▶ **Requirement**
From the records below, copy the lines that include "حقوقی".

____

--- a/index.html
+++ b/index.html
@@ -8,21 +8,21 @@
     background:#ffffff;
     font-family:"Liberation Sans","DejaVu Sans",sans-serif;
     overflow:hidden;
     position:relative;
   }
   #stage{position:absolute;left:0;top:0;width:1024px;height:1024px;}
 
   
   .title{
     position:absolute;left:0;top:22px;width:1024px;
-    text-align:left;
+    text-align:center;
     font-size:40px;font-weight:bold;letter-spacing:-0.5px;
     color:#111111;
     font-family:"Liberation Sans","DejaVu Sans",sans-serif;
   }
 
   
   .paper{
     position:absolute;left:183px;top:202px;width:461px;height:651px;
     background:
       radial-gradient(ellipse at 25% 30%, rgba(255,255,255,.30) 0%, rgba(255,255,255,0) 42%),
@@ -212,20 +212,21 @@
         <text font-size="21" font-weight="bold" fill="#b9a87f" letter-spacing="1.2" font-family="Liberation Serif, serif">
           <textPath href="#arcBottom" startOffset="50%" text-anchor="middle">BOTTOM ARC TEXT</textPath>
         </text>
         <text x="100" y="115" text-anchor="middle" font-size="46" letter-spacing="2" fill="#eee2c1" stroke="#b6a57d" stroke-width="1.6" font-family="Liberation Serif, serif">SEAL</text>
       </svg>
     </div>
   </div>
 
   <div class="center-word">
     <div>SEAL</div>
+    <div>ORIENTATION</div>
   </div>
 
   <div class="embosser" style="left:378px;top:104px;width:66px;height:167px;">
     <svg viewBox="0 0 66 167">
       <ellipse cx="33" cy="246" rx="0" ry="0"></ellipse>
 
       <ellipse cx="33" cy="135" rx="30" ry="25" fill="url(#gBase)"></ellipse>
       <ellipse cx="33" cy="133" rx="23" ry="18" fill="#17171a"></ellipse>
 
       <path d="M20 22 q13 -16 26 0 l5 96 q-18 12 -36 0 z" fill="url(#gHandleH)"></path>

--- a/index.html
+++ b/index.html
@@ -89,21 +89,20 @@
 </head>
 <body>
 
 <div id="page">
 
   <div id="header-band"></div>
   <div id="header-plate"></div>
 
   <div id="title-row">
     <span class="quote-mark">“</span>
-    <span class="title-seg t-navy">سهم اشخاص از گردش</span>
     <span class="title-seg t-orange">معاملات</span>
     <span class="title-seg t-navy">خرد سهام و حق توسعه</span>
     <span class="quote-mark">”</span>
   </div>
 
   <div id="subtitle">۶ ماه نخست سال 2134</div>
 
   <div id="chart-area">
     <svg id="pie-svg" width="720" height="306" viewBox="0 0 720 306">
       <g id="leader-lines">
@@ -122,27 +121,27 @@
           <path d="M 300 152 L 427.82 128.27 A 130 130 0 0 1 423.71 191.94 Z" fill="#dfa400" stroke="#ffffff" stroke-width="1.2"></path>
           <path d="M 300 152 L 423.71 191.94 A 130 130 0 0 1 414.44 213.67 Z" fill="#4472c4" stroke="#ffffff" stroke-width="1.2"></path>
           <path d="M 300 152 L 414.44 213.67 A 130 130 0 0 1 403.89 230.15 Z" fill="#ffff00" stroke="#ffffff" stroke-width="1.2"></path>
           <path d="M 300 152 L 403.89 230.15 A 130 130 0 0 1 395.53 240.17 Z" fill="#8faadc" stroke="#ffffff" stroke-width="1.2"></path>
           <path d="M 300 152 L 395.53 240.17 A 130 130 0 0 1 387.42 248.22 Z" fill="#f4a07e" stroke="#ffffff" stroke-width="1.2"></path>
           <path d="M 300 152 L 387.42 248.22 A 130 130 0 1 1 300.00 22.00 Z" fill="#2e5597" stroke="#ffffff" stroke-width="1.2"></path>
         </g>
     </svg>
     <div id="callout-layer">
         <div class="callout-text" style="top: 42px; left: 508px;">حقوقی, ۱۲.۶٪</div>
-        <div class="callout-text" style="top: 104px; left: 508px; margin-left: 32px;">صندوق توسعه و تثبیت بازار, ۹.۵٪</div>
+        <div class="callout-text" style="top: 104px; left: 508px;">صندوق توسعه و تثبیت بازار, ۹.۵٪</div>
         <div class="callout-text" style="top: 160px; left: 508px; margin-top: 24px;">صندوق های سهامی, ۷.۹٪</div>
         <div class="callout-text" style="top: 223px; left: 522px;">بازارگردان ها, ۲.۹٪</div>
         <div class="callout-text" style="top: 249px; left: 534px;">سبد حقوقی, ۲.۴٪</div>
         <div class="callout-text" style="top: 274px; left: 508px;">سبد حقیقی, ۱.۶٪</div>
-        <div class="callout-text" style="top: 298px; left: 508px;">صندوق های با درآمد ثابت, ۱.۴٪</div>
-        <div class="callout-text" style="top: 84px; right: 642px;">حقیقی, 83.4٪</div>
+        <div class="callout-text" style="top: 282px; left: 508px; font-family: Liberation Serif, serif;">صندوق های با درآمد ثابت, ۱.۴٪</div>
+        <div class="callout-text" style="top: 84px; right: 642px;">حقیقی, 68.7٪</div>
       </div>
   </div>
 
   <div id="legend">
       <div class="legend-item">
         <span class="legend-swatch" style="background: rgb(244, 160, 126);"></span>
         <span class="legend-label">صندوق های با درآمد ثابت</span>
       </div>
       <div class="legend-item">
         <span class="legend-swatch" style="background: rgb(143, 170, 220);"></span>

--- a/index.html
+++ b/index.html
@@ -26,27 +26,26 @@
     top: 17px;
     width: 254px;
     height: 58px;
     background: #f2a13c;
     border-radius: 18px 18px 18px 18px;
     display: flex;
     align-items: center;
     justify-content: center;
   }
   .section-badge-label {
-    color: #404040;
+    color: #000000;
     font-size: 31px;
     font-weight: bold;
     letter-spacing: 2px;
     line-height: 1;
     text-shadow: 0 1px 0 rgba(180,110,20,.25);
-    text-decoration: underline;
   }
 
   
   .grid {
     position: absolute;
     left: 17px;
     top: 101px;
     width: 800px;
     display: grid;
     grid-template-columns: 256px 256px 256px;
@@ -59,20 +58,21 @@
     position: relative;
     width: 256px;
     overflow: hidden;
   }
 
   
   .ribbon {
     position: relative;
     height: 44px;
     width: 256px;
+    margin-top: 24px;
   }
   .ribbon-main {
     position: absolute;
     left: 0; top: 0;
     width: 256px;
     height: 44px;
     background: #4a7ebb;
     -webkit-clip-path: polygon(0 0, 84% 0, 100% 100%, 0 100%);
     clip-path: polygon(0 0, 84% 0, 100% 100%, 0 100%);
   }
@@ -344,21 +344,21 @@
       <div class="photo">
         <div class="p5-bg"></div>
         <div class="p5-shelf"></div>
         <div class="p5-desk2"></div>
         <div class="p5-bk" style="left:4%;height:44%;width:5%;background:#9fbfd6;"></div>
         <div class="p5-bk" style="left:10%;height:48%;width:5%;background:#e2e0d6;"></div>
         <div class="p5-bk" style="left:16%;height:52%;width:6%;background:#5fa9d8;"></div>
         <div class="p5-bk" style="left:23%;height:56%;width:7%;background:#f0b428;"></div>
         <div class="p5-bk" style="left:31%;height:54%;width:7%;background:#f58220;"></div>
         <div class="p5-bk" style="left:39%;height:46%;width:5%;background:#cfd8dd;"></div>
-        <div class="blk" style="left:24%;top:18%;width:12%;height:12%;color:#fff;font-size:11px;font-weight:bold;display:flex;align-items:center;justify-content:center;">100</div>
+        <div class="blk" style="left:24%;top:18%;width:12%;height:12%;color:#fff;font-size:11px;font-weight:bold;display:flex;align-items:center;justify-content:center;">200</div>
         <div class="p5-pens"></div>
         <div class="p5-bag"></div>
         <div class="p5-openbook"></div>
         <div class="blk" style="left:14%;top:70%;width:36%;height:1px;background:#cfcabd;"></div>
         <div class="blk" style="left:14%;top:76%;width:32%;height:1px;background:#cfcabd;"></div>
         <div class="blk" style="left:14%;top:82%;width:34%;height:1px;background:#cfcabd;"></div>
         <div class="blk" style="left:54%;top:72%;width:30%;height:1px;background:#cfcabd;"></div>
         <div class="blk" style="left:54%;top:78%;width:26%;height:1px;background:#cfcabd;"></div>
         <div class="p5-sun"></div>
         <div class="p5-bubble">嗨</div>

____

▶ **Response**
         <div class="callout-text" style="top: 42px; left: 508px;">حقوقی, ۱۲.۶٪</div>
         <div class="callout-text" style="top: 249px; left: 534px;">سبد حقوقی, ۲.۴٪</div>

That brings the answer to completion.